The present school: the critics of the authoritarian system of education were constantly represented in the libertarian press (the cartoon is from 1924).

‘Mayday – Workers of the whole world – Arms for the Spanish proletariat’: from the different cities of the Chilean region, various campaigns were organized to send money to the anarchists fighting in the Spanish Civil War (1936–39).

Anarchists were the first to commemorate the 1st of May in Chile, in 1899. This photo was taken in 1912 in Santiago.

Buenaventura Durruti and his comrades held up a bank in 1925 in Santiago.
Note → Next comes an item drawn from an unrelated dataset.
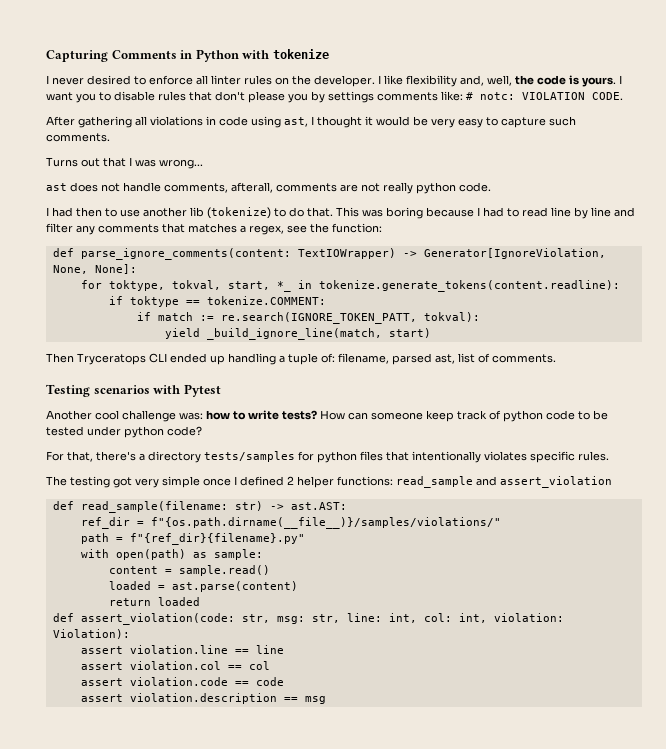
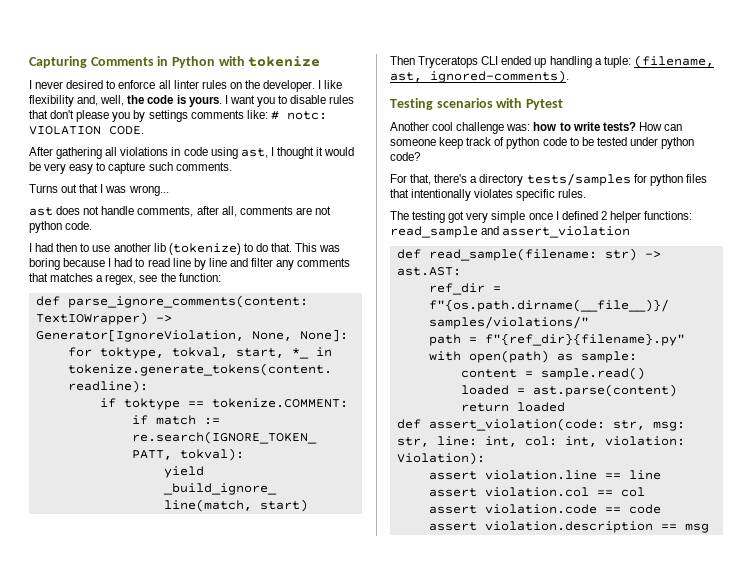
- ast does not handle comments, afterall, comments are not really python code.
+ ast does not handle comments, after all, comments are not python code.
- Then Tryceratops CLI ended up handling a tuple of: filename, parsed ast, list of comments.
+ Then Tryceratops CLI ended up handling a tuple: (filename, ast, ignored-comments).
The money was for comrades imprisoned in Spain.

Commemoration of the 1st of May, 1912.

Identity card of a member of the anarchosyndicalist Federation of Print Workers.

Libertarian workers’ guilds, particularly those in construction, were the first to obtain an eight-hour day in 1918, and in 1931 they managed to shorten the day to six hours in Santiago.

Anarchism introduced the Societies of Resistance to the labour rights movement in Chile, a prelude to modern syndicalism (photo dating back to May 1st, 1912).

Logo of the Anarchist Pro-prisoner Committee of the 1930s. Similar logos were created in solidarity with the imprisoned comrades.

Solidarity voucher for a local libertarian member of the IWW.

Anarchists constantly organized anti-electoral campaigns, heralding direct action.